[Exercise input — start]

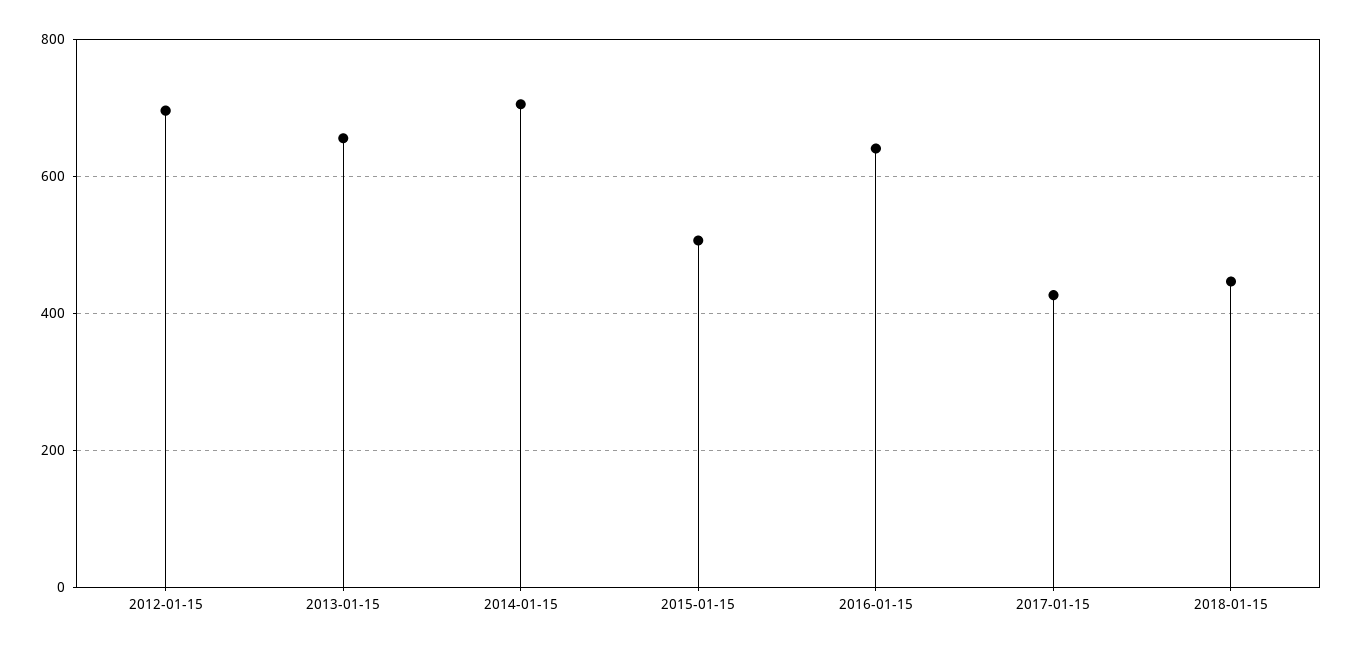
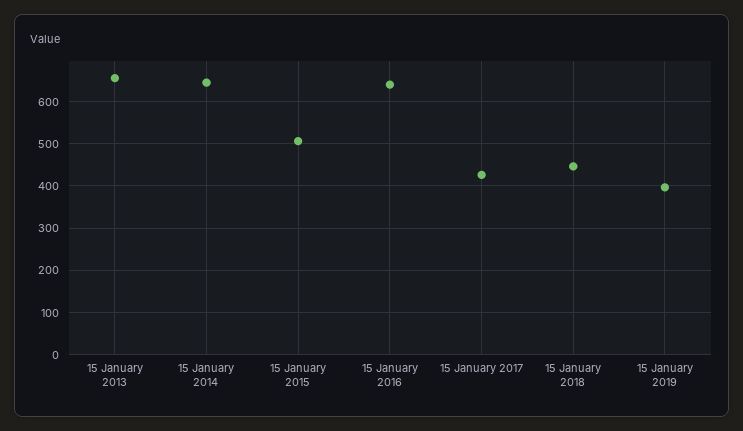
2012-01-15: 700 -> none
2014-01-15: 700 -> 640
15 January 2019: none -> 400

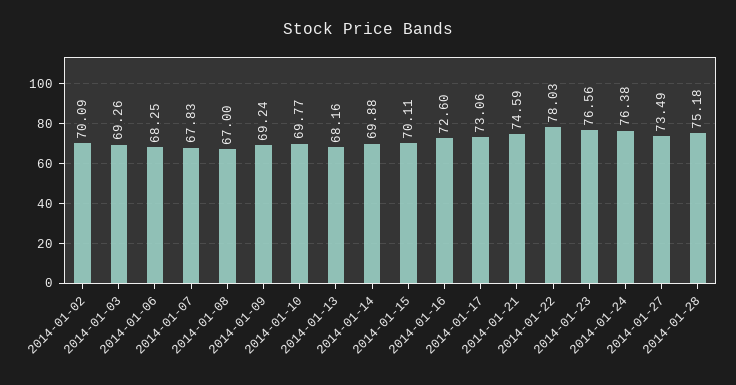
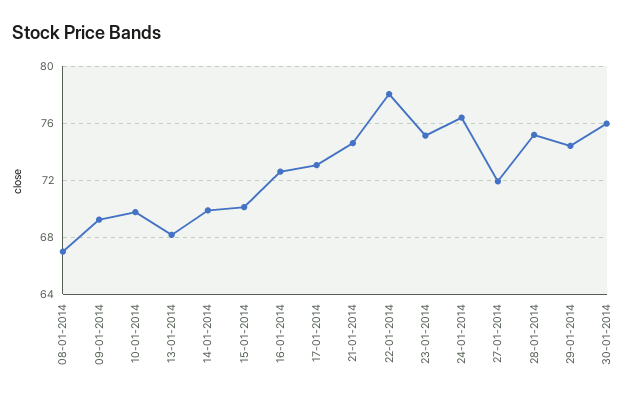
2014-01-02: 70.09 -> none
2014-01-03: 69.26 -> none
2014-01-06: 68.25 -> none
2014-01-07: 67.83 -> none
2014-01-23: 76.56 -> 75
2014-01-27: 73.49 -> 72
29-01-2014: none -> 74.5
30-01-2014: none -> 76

[Exercise input — finish]

■ **What you need to do**
Retype every record above exactly as written, but leave out the pictures.

■ **Solution to the problem**
2012-01-15: 700 -> none
2014-01-15: 700 -> 640
15 January 2019: none -> 400

2014-01-02: 70.09 -> none
2014-01-03: 69.26 -> none
2014-01-06: 68.25 -> none
2014-01-07: 67.83 -> none
2014-01-23: 76.56 -> 75
2014-01-27: 73.49 -> 72
29-01-2014: none -> 74.5
30-01-2014: none -> 76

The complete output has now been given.